Bug 1340922

Summary: backport of the latest "printk: Make rt aware" from PREEMPT-RT
Product: Red Hat Enterprise Linux 7 Reporter: Daniel Bristot de Oliveira <daolivei>
Component: kernel-rtAssignee: Clark Williams <williams>
kernel-rt sub component: Other QA Contact: Jiri Kastner <jkastner>
Status: CLOSED ERRATA Docs Contact:
Severity: medium    
Priority: medium CC: bhu, jshortt
Version: 7.3   
Target Milestone: rc   
Target Release: ---   
Hardware: x86_64   
OS: Linux   
Whiteboard:
Fixed In Version: Doc Type: If docs needed, set a value
Doc Text:
Story Points: ---
Clone Of: Environment:
Last Closed: 2016-11-03 19:52:31 UTC Type: Bug
Regression: --- Mount Type: ---
Documentation: --- CRM:
Verified Versions: Category: ---
oVirt Team: --- RHEL 7.3 requirements from Atomic Host:
Cloudforms Team: --- Target Upstream Version:
Embargoed:
Bug Depends On: 1340919    
Bug Blocks: 1274397    
Attachments:
Description Flags
Patch
none
change preempt_{disable,enable} to migrate_{disable,enable} to prevent latency spike none

Description Daniel Bristot de Oliveira 2016-05-30 17:32:27 UTC
Description of problem:

The BZ1267425 reports a hotplug bug in the kernel-rt.

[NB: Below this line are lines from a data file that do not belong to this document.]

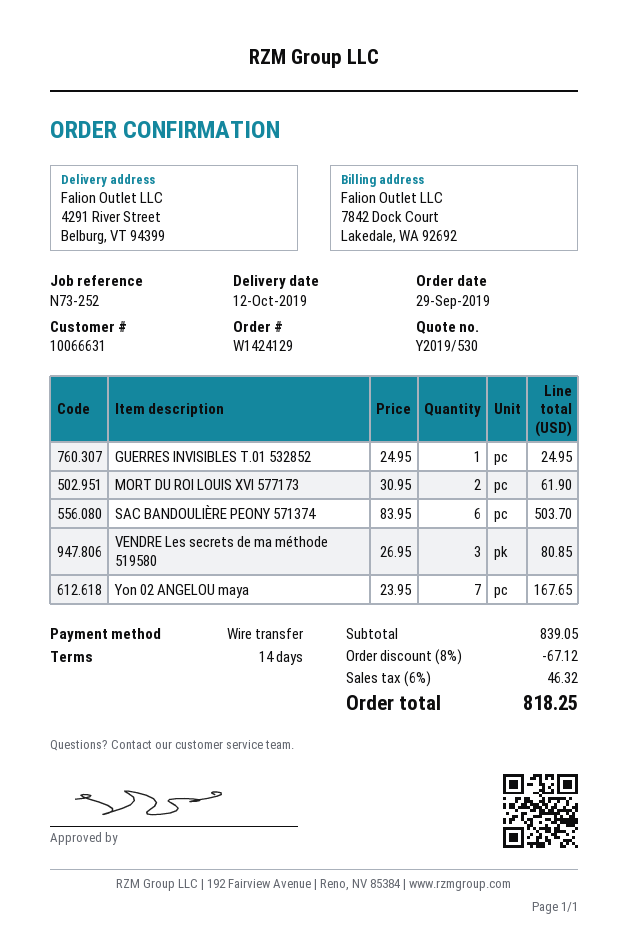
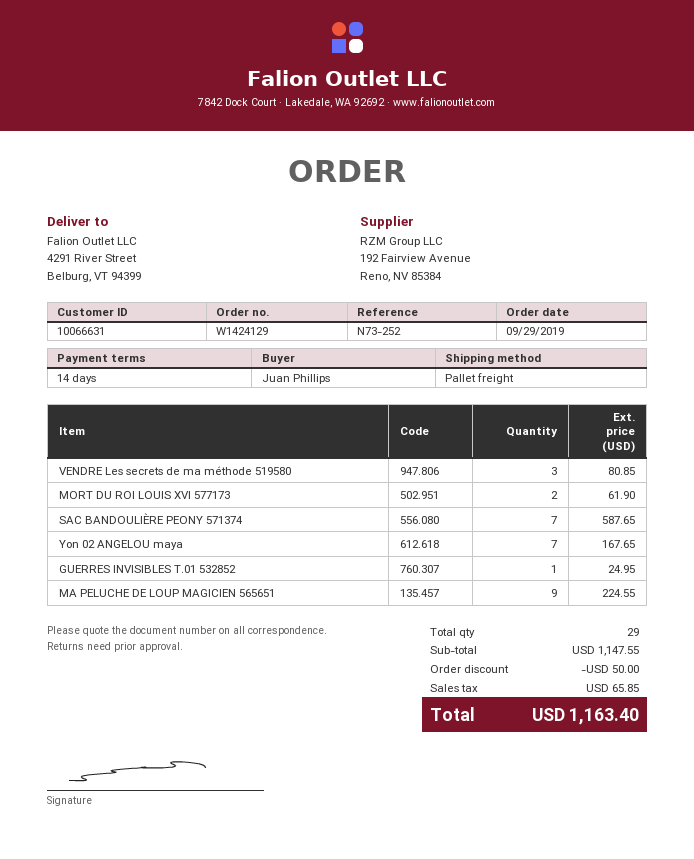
SAC BANDOULIÈRE PEONY 571374: 6 for 503.70 -> 7 for 587.65
MA PELUCHE DE LOUP MAGICIEN 565651: none -> 9 for 224.55
subtotal: 839.05 -> 1147.55
discount: 67.12 -> 50.00
tax: 46.32 -> 65.85
total: 818.25 -> 1163.40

The mentioned BZ was closed because we applied a workaround to avoid the deadlock that bugs the hotplug. We need the real fix for this problem, though.

The real fix is already in place in the mainline -rt kernel, in the "printk: Make rt aware" patch. However, we depend on a non-rt-specific patch to apply the -rt specific patch in our kernel-rt. The non-rt-specific patch we need is:

5874af2 printk: enable interrupts before calling console_trylock_for_printk()

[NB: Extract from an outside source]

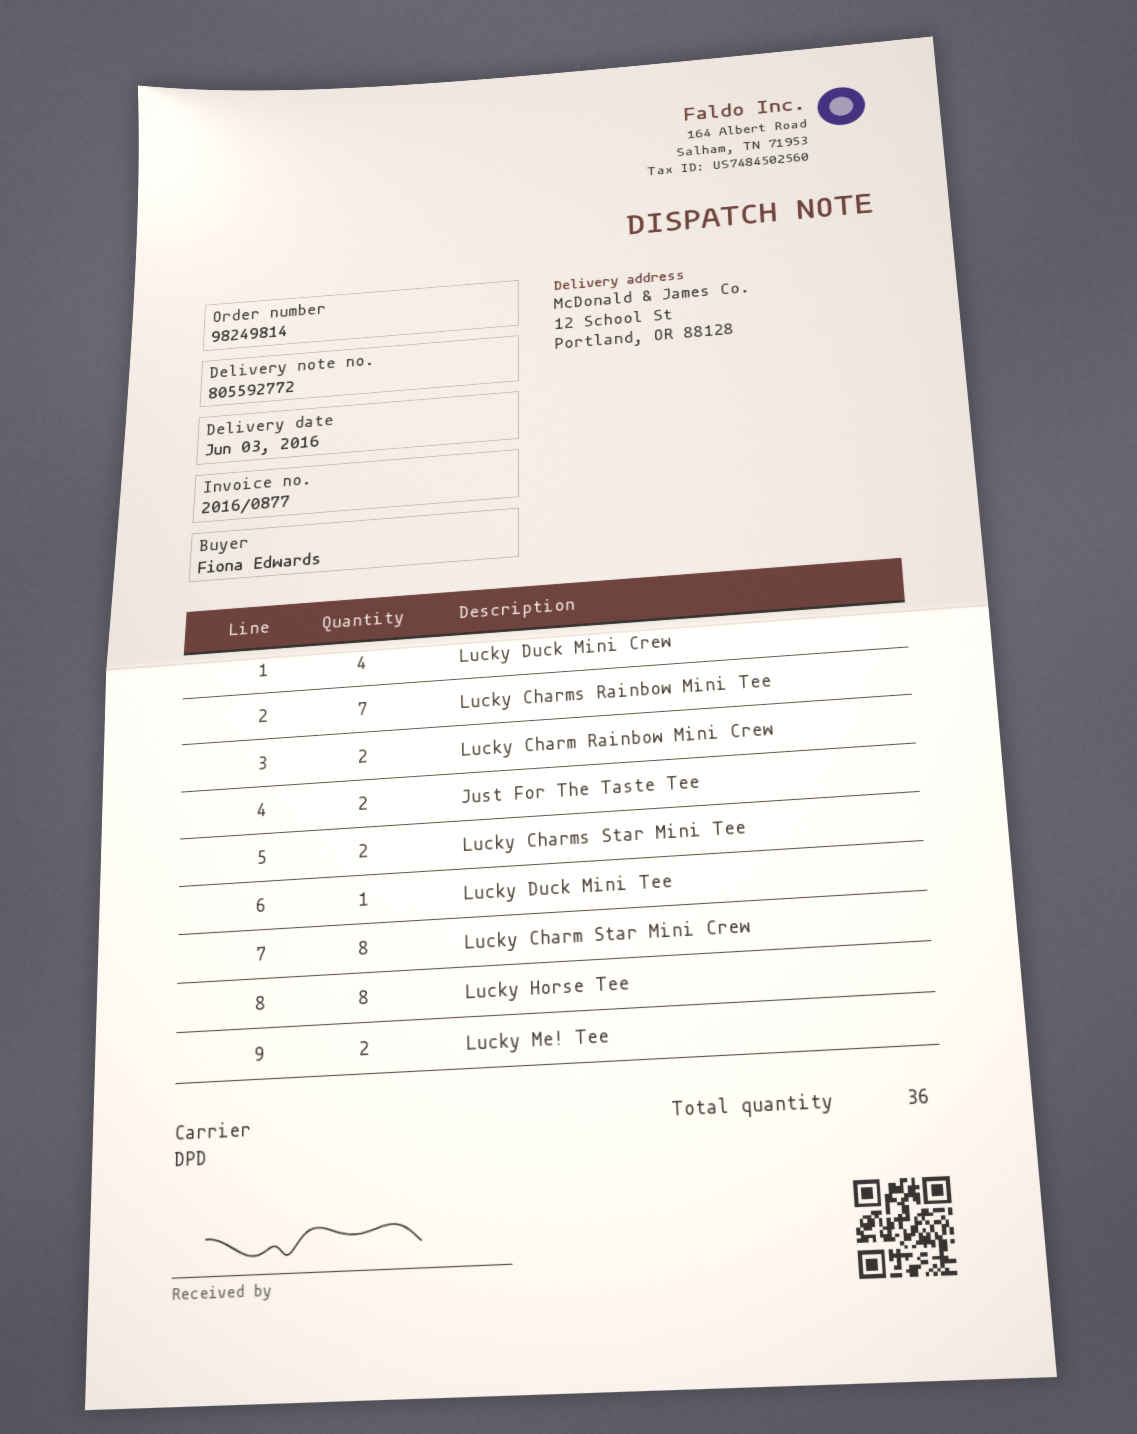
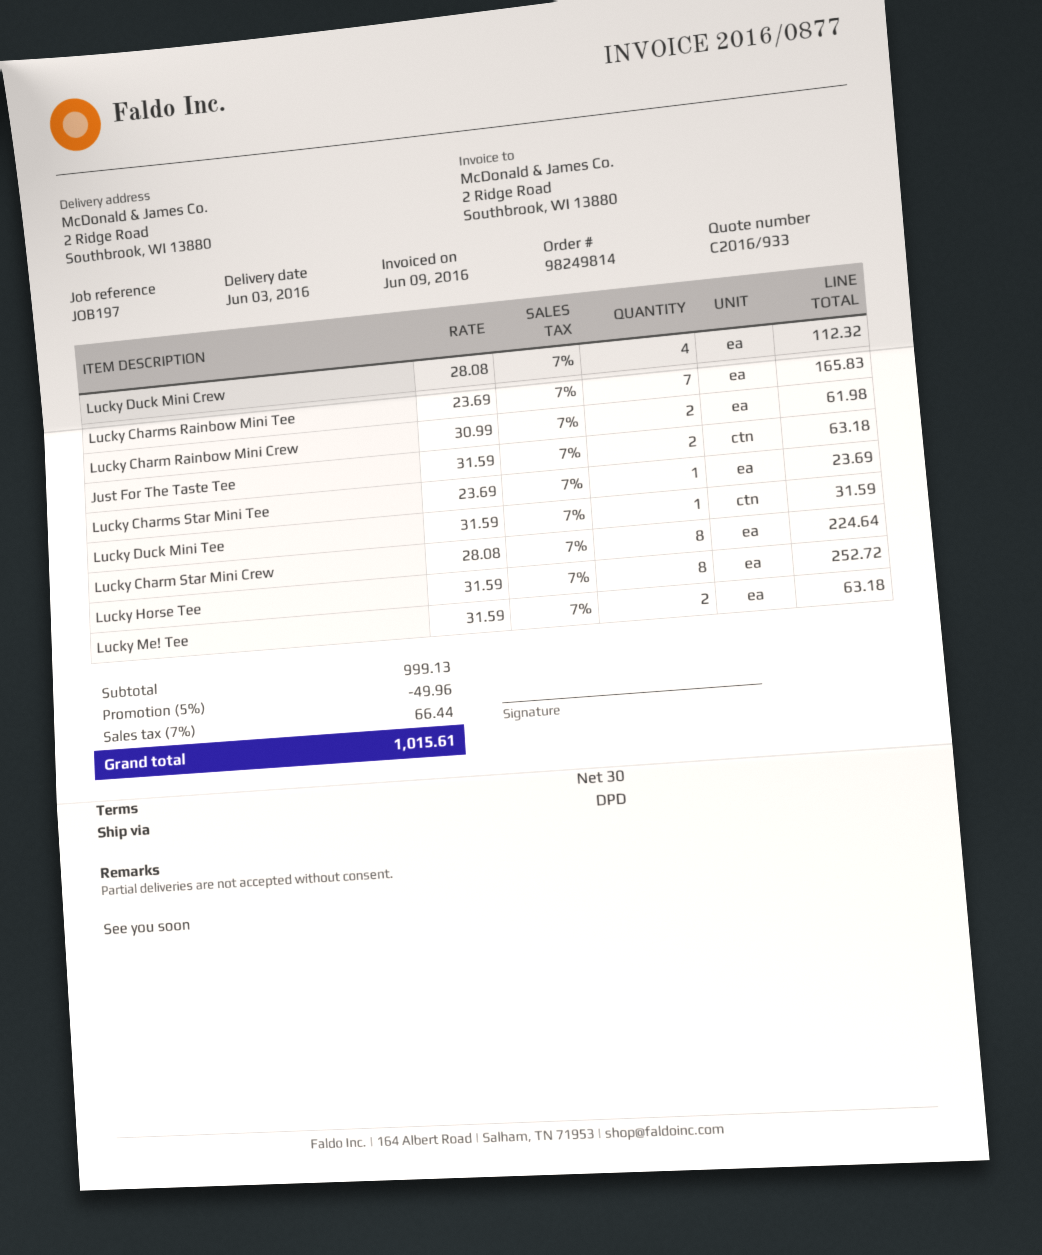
ship to: 12 School St, Portland, OR 88128 -> 2 Ridge Road, Southbrook, WI 13880
Lucky Charms Star Mini Tee: 2 -> 1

The backport of this patch was requested in the BZ1340919. Once it is done, we can backport the current, e.g., from v4.4-rt, version of the:

"printk: Make rt aware"

PREEMPT-RT's patch.

Version-Release number of selected component (if applicable):
kernel-rt-3.10.0-327.18.2.rt56.223.el7_2 

How reproducible:
The workaround applied in the BZ1267425 inhibits the BUG. So it is not reproducible in the current -rt kernel.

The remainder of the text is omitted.